_Material for this task_.
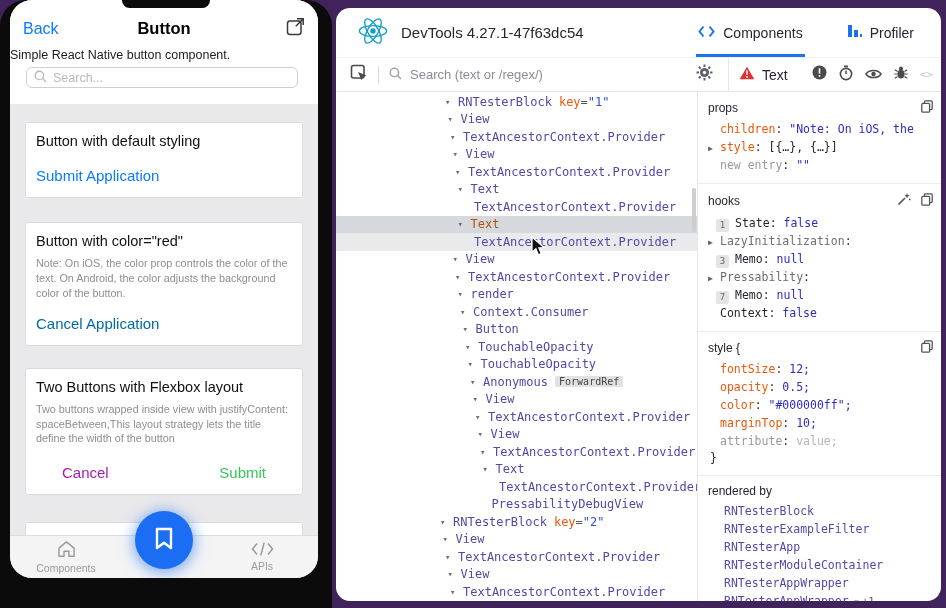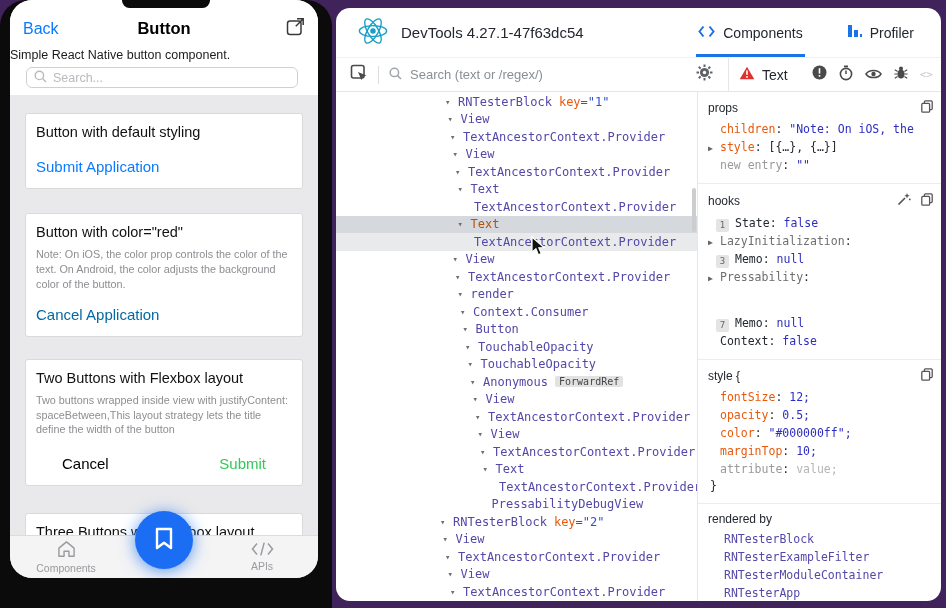--- a/index.html
+++ b/index.html
@@ -11,21 +11,21 @@
   #screen { position:absolute; left:10px; top:0; width:308px; height:578px; background:#ffffff; border-radius:22px; overflow:hidden; }
   #notch { position:absolute; left:50%; top:-7px; transform:translateX(-50%); width:88px; height:15px; background:#0b0b0c; border-radius:8px; }
   .p-header { position:relative; height:95px; background:#fff; }
   .p-back { position:absolute; left:13px; top:20px; font-size:16px; color:#0a7aff; }
   .p-title { position:absolute; left:0; right:0; top:19px; text-align:center; font-size:16.5px; font-weight:700; color:#000; }
   .p-ext { position:absolute; right:13px; top:17px; }
   .p-subtitle { position:absolute; left:0; right:0; top:48px; text-align:left; font-size:12.5px; color:#1c1c1e; }
   .p-search { position:absolute; left:16px; right:20px; top:67px; height:21px; border:1px solid #cfcfd4; border-radius:6px; background:#fff; display:flex; align-items:center; padding:0 7px; }
   .p-search input { border:none; outline:none; flex:1; margin-left:6px; font-size:12.5px; color:#333; background:transparent; font-family:"Liberation Sans",sans-serif; }
   .p-search input::placeholder { color:#b9b9bf; }
-  .p-content { position:absolute; left:0; right:0; top:95px; height:440px; background:#e9e9eb; overflow:hidden; }
+  .p-content { position:absolute; left:0; right:0; top:104px; height:440px; background:#e9e9eb; overflow:hidden; }
   .card { margin:0 15px; background:#fff; border:1px solid #dadada; border-radius:3px; padding:10px 10px 13px; }
   .card-title { font-size:14.5px; color:#111; }
   .card-note { margin-top:7px; font-size:10.8px; line-height:1.38; color:#8e8e93; }
   .btn-row { display:flex; align-items:center; margin-top:18px; }
   .btn-row.center { }
   .btn-row.space { justify-content:space-between; padding:0 26px; }
   .p-btn { font-size:15px; background:none; border:none; cursor:pointer; font-family:"Liberation Sans",sans-serif; }
   .p-tabbar { position:absolute; left:0; right:0; top:535px; height:43px; background:#f4f4f5; border-top:1px solid #dcdcdc; display:flex; justify-content:space-between; padding:0 8px; }
   .tab-item { width:96px; display:flex; flex-direction:column; align-items:center; justify-content:center; gap:2px; color:#9a9a9f; font-size:10.5px; }
   .fab { position:absolute; left:50%; top:511px; transform:translateX(-50%); width:58px; height:58px; border-radius:50%; background:#1b6ef3; box-shadow:0 2px 16px rgba(26,110,240,.7); display:flex; align-items:center; justify-content:center; }
@@ -124,21 +124,21 @@
             <div class="card-title">Button with color="red"</div>
             <div class="card-note">Note: On iOS, the color prop controls the color of the text. On Android, the color adjusts the background color of the button.</div>
             <div class="btn-row center" style="margin-top: 14px;">
               <button class="p-btn" style="color: #0369a1;">Cancel Application</button>
             </div>
           </div>
           <div class="card" style="margin-top: 22px;">
             <div class="card-title">Two Buttons with Flexbox layout</div>
             <div class="card-note">Two buttons wrapped inside view with justifyContent: spaceBetween,This layout strategy lets the title define the width of the button</div>
             <div class="btn-row space">
-              <button class="p-btn" style="color: #000000;">Cancel</button>
+              <button class="p-btn" style="color: #a21caf;">Cancel</button>
               <button class="p-btn" style="color: rgb(52, 199, 89);">Submit</button>
             </div>
           </div>
           <div class="card" style="margin-top: 27px;">
             <div class="card-title">Three Buttons with Flexbox layout</div>
           </div>
         </div>
     </div>
     <div class="p-tabbar">
       <div class="tab-item">
@@ -422,21 +422,21 @@
                   <rect x="3.4" y="0.8" width="7.8" height="8.8" rx="1" fill="none" stroke="#555" stroke-width="1.3"></rect>
                   <rect x="0.8" y="3.4" width="7.8" height="8.8" rx="1" fill="#fff" stroke="#555" stroke-width="1.3"></rect>
                 </svg></span>
           </span>
         </div>
         <div class="rows" style="margin-top: 5px;">
             <div class="kv-row" style="padding-left: 8px;"><span class="hook-badge">1</span><span class="k-name hookname">State</span><span class="k-colon">:</span><span class="k-val"> false</span></div>
             <div class="kv-row has-arrow"><span class="kv-arrow">▶</span><span class="k-name customhook">LazyInitialization</span><span class="k-colon">:</span></div>
             <div class="kv-row" style="padding-left: 8px;"><span class="hook-badge">3</span><span class="k-name hookname">Memo</span><span class="k-colon">:</span><span class="k-val"> null</span></div>
             <div class="kv-row has-arrow"><span class="kv-arrow">▶</span><span class="k-name customhook">Pressability</span><span class="k-colon">:</span></div>
-            <div class="kv-row" style="padding-left: 8px; margin-top: 28px;"><span class="hook-badge">7</span><span class="k-name hookname">Memo</span><span class="k-colon">:</span><span class="k-val"> null</span></div>
+            <div class="kv-row" style="padding-left: 8px;"><span class="hook-badge">7</span><span class="k-name hookname">Memo</span><span class="k-colon">:</span><span class="k-val"> null</span></div>
             <div class="kv-row"><span class="k-name hookname">Context</span><span class="k-colon">:</span><span class="k-val"> false</span></div>
           </div>
       </div>
       <div class="section" id="sec-style">
         <div class="sec-head">
             <span>style {</span>
           <span class="sec-icons">
               <span><svg width="12" height="13" viewBox="0 0 12 13">
                   <rect x="3.4" y="0.8" width="7.8" height="8.8" rx="1" fill="none" stroke="#555" stroke-width="1.3"></rect>
                   <rect x="0.8" y="3.4" width="7.8" height="8.8" rx="1" fill="#fff" stroke="#555" stroke-width="1.3"></rect>
@@ -452,22 +452,22 @@
           </div>
         <div class="brace">}</div>
       </div>
       <div class="section" id="sec-rendered" style="border-bottom:none">
         <div class="sec-head">
             <span>rendered by</span>
           </div>
         <div class="rows" style="margin-top: 4px;">
             <div class="rb-row"><span>RNTesterBlock</span></div>
             <div class="rb-row"><span>RNTesterExampleFilter</span></div>
+            <div class="rb-row"><span>RNTesterApp</span></div>
             <div class="rb-row"><span>RNTesterModuleContainer</span></div>
-            <div class="rb-row"><span>RNTesterApp</span></div>
             <div class="rb-row"><span>RNTesterAppWrapper</span></div>
             <div class="rb-row"><span>RNTesterAppWrapper</span><span class="rb-extra-ic">≡</span><span class="rb-extra">+1</span></div>
           </div>
       </div>
     </div>
   </div>
 </div>
 
 <div id="cursor">
   <svg width="17" height="22" viewBox="0 0 17 22">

_Activity_.
Could you repeat all of the data exactly, minus the pictures?

_Reply_.
--- a/index.html
+++ b/index.html
@@ -11,21 +11,21 @@
   #screen { position:absolute; left:10px; top:0; width:308px; height:578px; background:#ffffff; border-radius:22px; overflow:hidden; }
   #notch { position:absolute; left:50%; top:-7px; transform:translateX(-50%); width:88px; height:15px; background:#0b0b0c; border-radius:8px; }
   .p-header { position:relative; height:95px; background:#fff; }
   .p-back { position:absolute; left:13px; top:20px; font-size:16px; color:#0a7aff; }
   .p-title { position:absolute; left:0; right:0; top:19px; text-align:center; font-size:16.5px; font-weight:700; color:#000; }
   .p-ext { position:absolute; right:13px; top:17px; }
   .p-subtitle { position:absolute; left:0; right:0; top:48px; text-align:left; font-size:12.5px; color:#1c1c1e; }
   .p-search { position:absolute; left:16px; right:20px; top:67px; height:21px; border:1px solid #cfcfd4; border-radius:6px; background:#fff; display:flex; align-items:center; padding:0 7px; }
   .p-search input { border:none; outline:none; flex:1; margin-left:6px; font-size:12.5px; color:#333; background:transparent; font-family:"Liberation Sans",sans-serif; }
   .p-search input::placeholder { color:#b9b9bf; }
-  .p-content { position:absolute; left:0; right:0; top:95px; height:440px; background:#e9e9eb; overflow:hidden; }
+  .p-content { position:absolute; left:0; right:0; top:104px; height:440px; background:#e9e9eb; overflow:hidden; }
   .card { margin:0 15px; background:#fff; border:1px solid #dadada; border-radius:3px; padding:10px 10px 13px; }
   .card-title { font-size:14.5px; color:#111; }
   .card-note { margin-top:7px; font-size:10.8px; line-height:1.38; color:#8e8e93; }
   .btn-row { display:flex; align-items:center; margin-top:18px; }
   .btn-row.center { }
   .btn-row.space { justify-content:space-between; padding:0 26px; }
   .p-btn { font-size:15px; background:none; border:none; cursor:pointer; font-family:"Liberation Sans",sans-serif; }
   .p-tabbar { position:absolute; left:0; right:0; top:535px; height:43px; background:#f4f4f5; border-top:1px solid #dcdcdc; display:flex; justify-content:space-between; padding:0 8px; }
   .tab-item { width:96px; display:flex; flex-direction:column; align-items:center; justify-content:center; gap:2px; color:#9a9a9f; font-size:10.5px; }
   .fab { position:absolute; left:50%; top:511px; transform:translateX(-50%); width:58px; height:58px; border-radius:50%; background:#1b6ef3; box-shadow:0 2px 16px rgba(26,110,240,.7); display:flex; align-items:center; justify-content:center; }
@@ -124,21 +124,21 @@
             <div class="card-title">Button with color="red"</div>
             <div class="card-note">Note: On iOS, the color prop controls the color of the text. On Android, the color adjusts the background color of the button.</div>
             <div class="btn-row center" style="margin-top: 14px;">
               <button class="p-btn" style="color: #0369a1;">Cancel Application</button>
             </div>
           </div>
           <div class="card" style="margin-top: 22px;">
             <div class="card-title">Two Buttons with Flexbox layout</div>
             <div class="card-note">Two buttons wrapped inside view with justifyContent: spaceBetween,This layout strategy lets the title define the width of the button</div>
             <div class="btn-row space">
-              <button class="p-btn" style="color: #000000;">Cancel</button>
+              <button class="p-btn" style="color: #a21caf;">Cancel</button>
               <button class="p-btn" style="color: rgb(52, 199, 89);">Submit</button>
             </div>
           </div>
           <div class="card" style="margin-top: 27px;">
             <div class="card-title">Three Buttons with Flexbox layout</div>
           </div>
         </div>
     </div>
     <div class="p-tabbar">
       <div class="tab-item">
@@ -422,21 +422,21 @@
                   <rect x="3.4" y="0.8" width="7.8" height="8.8" rx="1" fill="none" stroke="#555" stroke-width="1.3"></rect>
                   <rect x="0.8" y="3.4" width="7.8" height="8.8" rx="1" fill="#fff" stroke="#555" stroke-width="1.3"></rect>
                 </svg></span>
           </span>
         </div>
         <div class="rows" style="margin-top: 5px;">
             <div class="kv-row" style="padding-left: 8px;"><span class="hook-badge">1</span><span class="k-name hookname">State</span><span class="k-colon">:</span><span class="k-val"> false</span></div>
             <div class="kv-row has-arrow"><span class="kv-arrow">▶</span><span class="k-name customhook">LazyInitialization</span><span class="k-colon">:</span></div>
             <div class="kv-row" style="padding-left: 8px;"><span class="hook-badge">3</span><span class="k-name hookname">Memo</span><span class="k-colon">:</span><span class="k-val"> null</span></div>
             <div class="kv-row has-arrow"><span class="kv-arrow">▶</span><span class="k-name customhook">Pressability</span><span class="k-colon">:</span></div>
-            <div class="kv-row" style="padding-left: 8px; margin-top: 28px;"><span class="hook-badge">7</span><span class="k-name hookname">Memo</span><span class="k-colon">:</span><span class="k-val"> null</span></div>
+            <div class="kv-row" style="padding-left: 8px;"><span class="hook-badge">7</span><span class="k-name hookname">Memo</span><span class="k-colon">:</span><span class="k-val"> null</span></div>
             <div class="kv-row"><span class="k-name hookname">Context</span><span class="k-colon">:</span><span class="k-val"> false</span></div>
           </div>
       </div>
       <div class="section" id="sec-style">
         <div class="sec-head">
             <span>style {</span>
           <span class="sec-icons">
               <span><svg width="12" height="13" viewBox="0 0 12 13">
                   <rect x="3.4" y="0.8" width="7.8" height="8.8" rx="1" fill="none" stroke="#555" stroke-width="1.3"></rect>
                   <rect x="0.8" y="3.4" width="7.8" height="8.8" rx="1" fill="#fff" stroke="#555" stroke-width="1.3"></rect>
@@ -452,22 +452,22 @@
           </div>
         <div class="brace">}</div>
       </div>
       <div class="section" id="sec-rendered" style="border-bottom:none">
         <div class="sec-head">
             <span>rendered by</span>
           </div>
         <div class="rows" style="margin-top: 4px;">
             <div class="rb-row"><span>RNTesterBlock</span></div>
             <div class="rb-row"><span>RNTesterExampleFilter</span></div>
+            <div class="rb-row"><span>RNTesterApp</span></div>
             <div class="rb-row"><span>RNTesterModuleContainer</span></div>
-            <div class="rb-row"><span>RNTesterApp</span></div>
             <div class="rb-row"><span>RNTesterAppWrapper</span></div>
             <div class="rb-row"><span>RNTesterAppWrapper</span><span class="rb-extra-ic">≡</span><span class="rb-extra">+1</span></div>
           </div>
       </div>
     </div>
   </div>
 </div>
 
 <div id="cursor">
   <svg width="17" height="22" viewBox="0 0 17 22">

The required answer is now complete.